Le système fait surtout une distinction entre les usages médicaux et industriels/commerciaux (légitimes) et l’usage à des fins récréatives (illégitime). 

Questions juridiques : Même si la législation n’élimine pas un comportement non désiré, elle influence les actions et les attentes des gens et des gouvernements. 

Ne sous-estimez pas le pouvoir des contrôles informels : les pressions sociales sur le comportement sont souvent efficaces. 

Le problème a désormais une portée véritablement transnationale puisqu’il peut être en grande partie attribué aux tendances mondiales du commerce et aux changements technologiques. Néanmoins, seuls les gouvernements nationaux ont le droit d’intervenir. Les réponses au problème de la drogue paraissent habituellement insatisfaisantes, mais il y a d’autres options, bonnes et mauvaises. Il serait possible d’apporter des changements au paradigme mondial, mais il faudrait pour cela que les différents gouvernements modifient les normes et les attentes nationales de manière à influencer lentement le comportement et les attitudes à l’échelle internationale. 

La question clé n’est pas de savoir s’il faudrait autoriser l’accès à une substance particulière.
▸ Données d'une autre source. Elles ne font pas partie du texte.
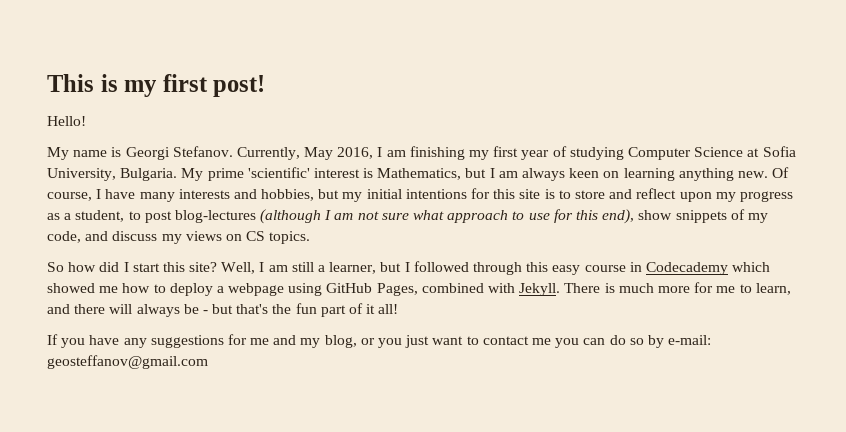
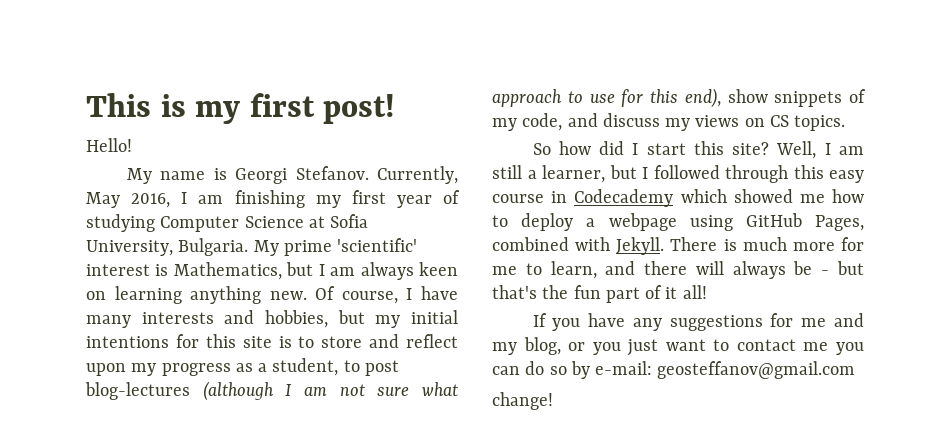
(208, 362) none -> [492,392,553,410] // change!

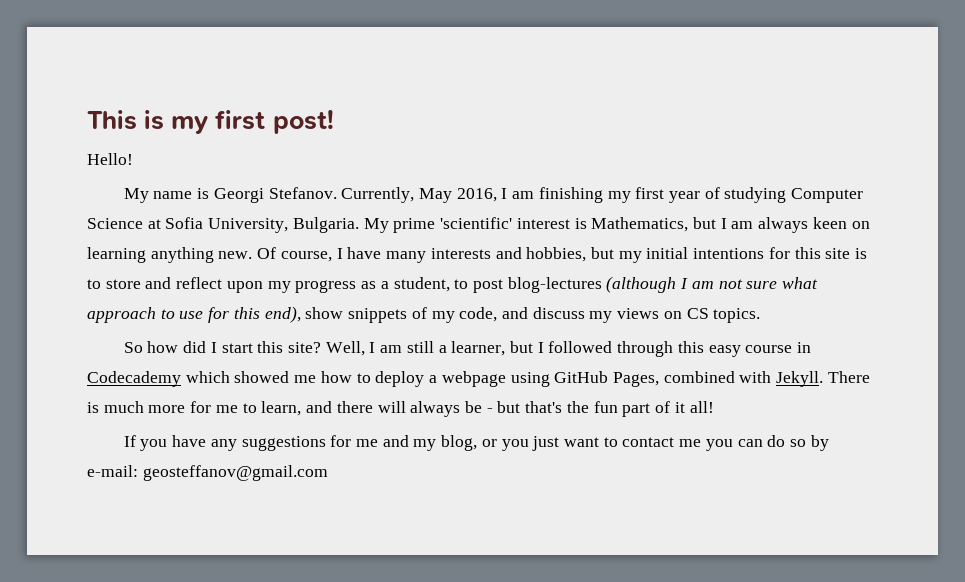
[492,392,553,410] // change! -> (328, 473) none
La question essentielle est de savoir qui devrait avoir le pouvoir de réglementer l’accès et à quelles conditions. 

Résistez au « goulot d’étranglement », à la tentation de croire qu’il est possible de « régler » le problème en « étranglant » le mécanisme d’approvisionnement en substances illicites. L’exemple le plus évident est celui de la « règle des 80 % » : lorsqu’on entend dire dans les médias qu’un pays ou une région en particulier fournit « 80 % de toute l’héroïne au monde », on peut être certain qu’il y a anguille sous roche. La même réflexion vaut pour les stratégies de traitement et de prévention.


Questions auxquelles le Sénat pourrait réfléchir à propos des lois en perspective : 

-         Pouvez-vous définir le « succès » pour qu’il soit à la fois mesurable et politiquement acceptable? (Quel est le niveau d’abus de drogues acceptable?) 

-         Pouvez-vous appuyer des initiatives pour modifier/ façonner le comportement à l’aide de moyens non législatifs et/ou de moyens législatifs indirects? 

-         Pouvez-vous concilier le contrôle de l’offre avec une importante réduction de la demande et les besoins de réglementation industrielle/commerciale/médicale? 

-         Pouvez-vous instituer une analyse de rentabilité en profondeur des lois en perspective? (Cela inclut l’évaluation des coûts se rapportant à une absence de législation axée sur le contrôle.) 

-         Des considérations non médicales continueront à influer sur la nature et la mise en œuvre de la politique en matière de drogues. Comment en tiendrez-vous compte dans l’élaboration de nouvelles lois?